Now let us suppose that it is your home congressional district and that you have vowed to unseat Congressman Swivelchair - we'll assume that you have good reasons. What are your chances and what does it take?
You live in the mythical "average" district; it has therefore 320,000 human souls. 200,000 of them are over twenty-one; of these 140,000 are registered to vote. We will assume that the district is evenly divided between the two major parties, so that you have a chance to carry the district if you gain the nomination for your candidate but will not have the election handed to you on a platter.
There are, then, 70,000 members of your party. Of these about 25,000 will vote in the primary. You need 13,000 to win a clear majority in the primary - less, if there are more than two candidates and your state permits plurality nominations.
What does it take to get the 13,000 votes? Well, if your organizational activities - the clubs we talked about in preceding chapters - can show one hundred active volunteers who are not afraid to punch doorbells and will work on election day, I'll bet the rent money on the outcome.
Cost? Anything you want to make it. Volunteer campaigns should not cost much. Can you bank $1,000 before your candidate files his nominating petition? If so, you should never have to worry about unpaid bills - provided you have an absolute veto over commitments and expenditures. If the candidate's wife is permitted to order printing, you're sunk! The same goes if you have a campaign committee which can overrule you without digging down into their pockets personally to spend money in ways that you do not approve.
The campaign will cost more than $1,000 but the excess can be raised by passing the hat as you go along, and by nicking the very persons who want to make expenditures not included in your budget.
Still, a thousand dollars is a lot of potatoes to most people. Where are you going to get it? The answer lies between two extremes: A thousand men at a dollar each and one man with a thousand dollars. Of the two the first is by fer the better; volunteer campaigns come to life when the workers themselves, and their friends, foot the bill.
Suppose your first tentative campaign meeting, long before the campaign, has twenty people at it. You ought to be able to clip them for an average of $10 a head (some at twenty-five, some at nothing), cash and checks, paid on the spot. Perhaps the candidate is sufficiently well-heeled dial he can put in $300 (but don't let financial condition be any criterion in selecting a candidate-a rich man can lose an election for you just as fast as a poor one).
Your clubs should be able to raise a little for you. Then perhaps you know some people who will kick in once they see earnest money in the pot. But get the thousand before you make any announcements to the newspapers; you are going to have to have it and it is much easier to raise it first when you have time for such matters, than later, when time is everything.
The opposition may spend many thousands of dollars, but don't let that worry you. Elections are not won with dollars. The only reason you have to have any money is because printing and postage take cash. One thousand dollars is, of course, an arbitrary figure. More is convenient, if you can raise it; you may even get by for less if you have real talent for making good soup out of vegetable tops and left-over bones. Most of the things that cost big money in campaigning are almost useless for vote-getting purposes in the local campaign. (And, come to think of it-what campaign is not a "local" campaign. Votes are in the precincts!)

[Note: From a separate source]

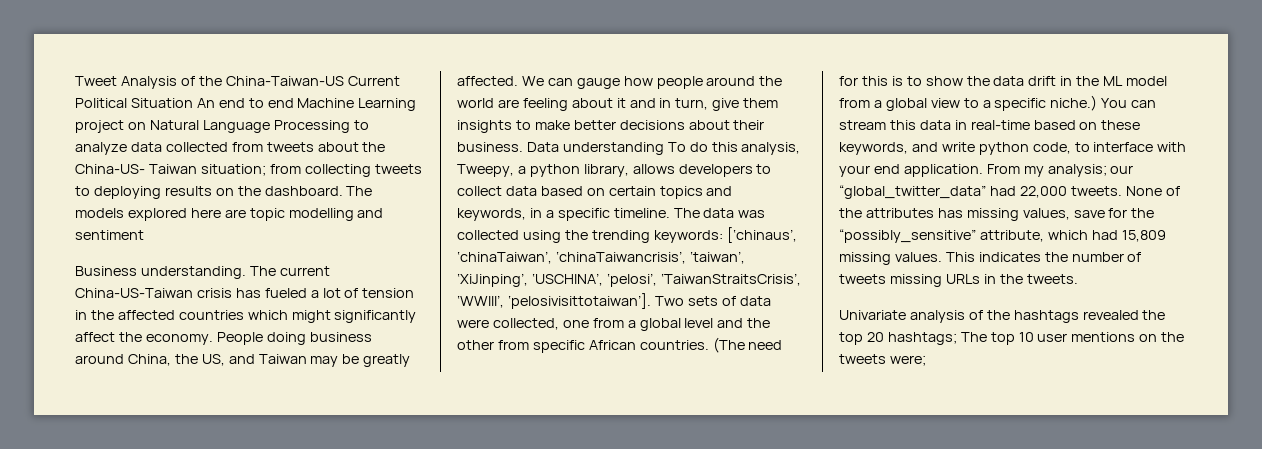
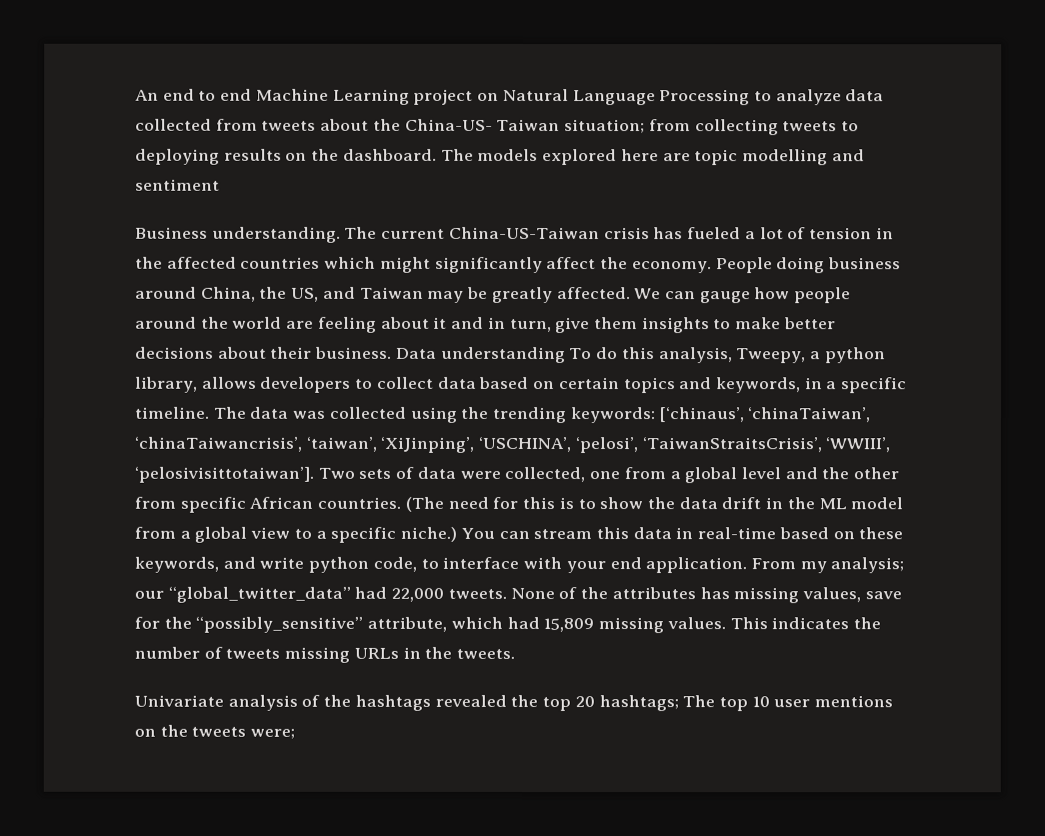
[75,76,400,89] [75,98,193,108] Tweet Analysis of the China-Taiwan-US Current Political Situation -> (135, 95) none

After the primary, money - dean money - will be much easier to raise. In addition to local sources, the National Committee is always anxious to subsidize a local organization which shows unexpected signs of displacing one of the opposition, without help in the primary and with a live, volunteer organization. Each national organization has a fund to be used only on congressional districts "in the balance" - which is not to be spent on hopeless districts nor on sure districts, but on ones such as yours. There may be only a hundred such in the country, but the fund comes from all over. Present your figures.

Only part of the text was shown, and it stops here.